A work card is like an identity card which verifies that a person has been given work, or is eligible to perform work in a given profession or jurisdiction. The work card is not a work visa, although it may be used in conjunction with a work visa, permanent resident card or other documentation.

Work cards are often used in countries with high unemployment to certify that the individual meets certain legal requirements (such as head of household, or with dependent children) making him or her eligible for work.

Work cards are also used in certain industries like construction (where specialized training and safety skills are required) or gambling (where background and credit checks are required to reduce the incidence of crime). In Brazil, workers' cards (carteira de trabalho) are signed by employers as a guarantee and recognition that workers are to receive rights and benefits. The cards differentiate employees who work on a cash basis from those who are entitled to receive protections like sick days, social security, and vacation days.

Work cards are used in some employment situations, such as prostitution, so that government officials may track the number of workers in a given industry.

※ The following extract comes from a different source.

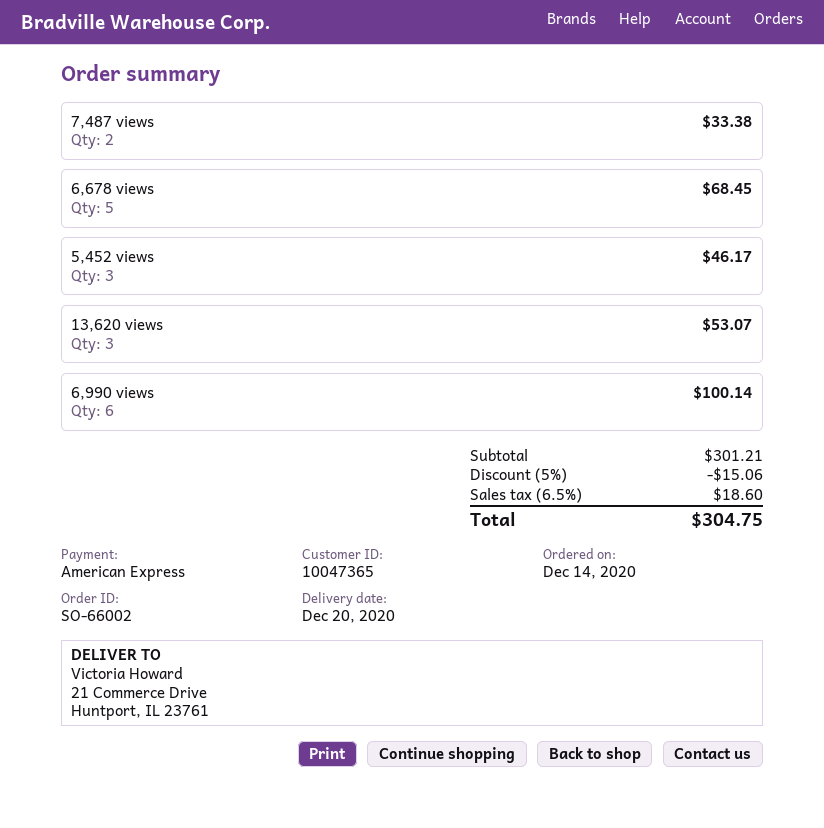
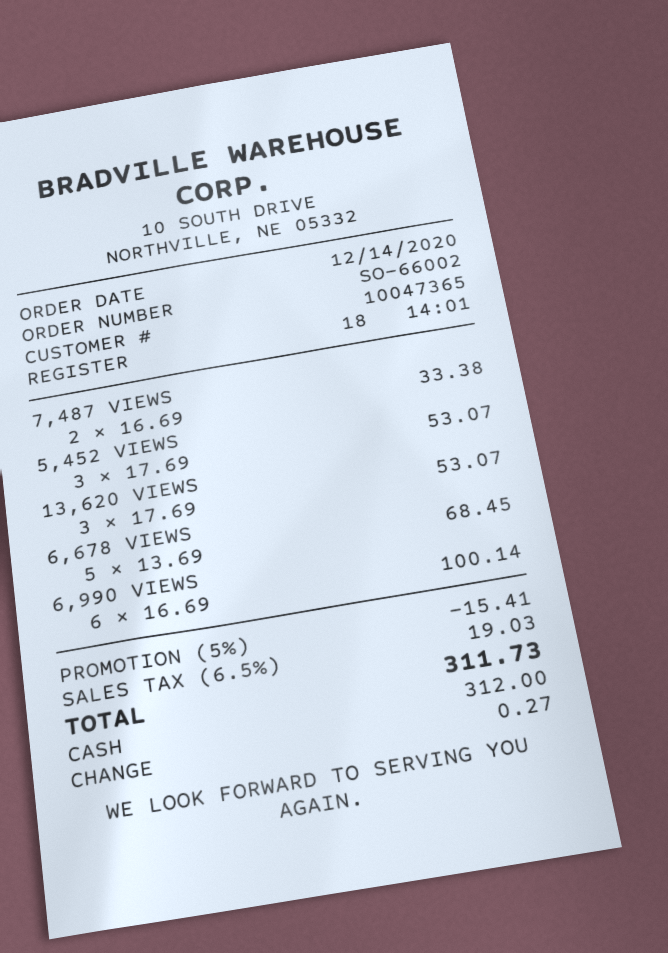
payment method: American Express -> cash
5,452 views: 3 for 46.17 -> 3 for 53.07
discount: 5% = 15.06 -> 5% = 15.41
tax: 6.5% = 18.60 -> 6.5% = 19.03
total: 304.75 -> 311.73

Frequent renewal of work cards may also be required to ensure that workers undergo regular health check-ups, or to gather information on working conditions or the incidence of crime (such as assault against the prostitute, or a prostitute's criminal background).

Work cards are increasingly used in the European Union (EU) to verify an individual's citizenship in a member-nation, and the kind of work which that individual may engage in. For example, citizens of states with provisional membership in the EU must obtain both an EU work card and a work card from a nation in which they wish to work.

In cases where a union has won the closed shop, a work card may be issued by a trade union. The work card will permit the non-union worker to work in the industry or for the employer with union permission.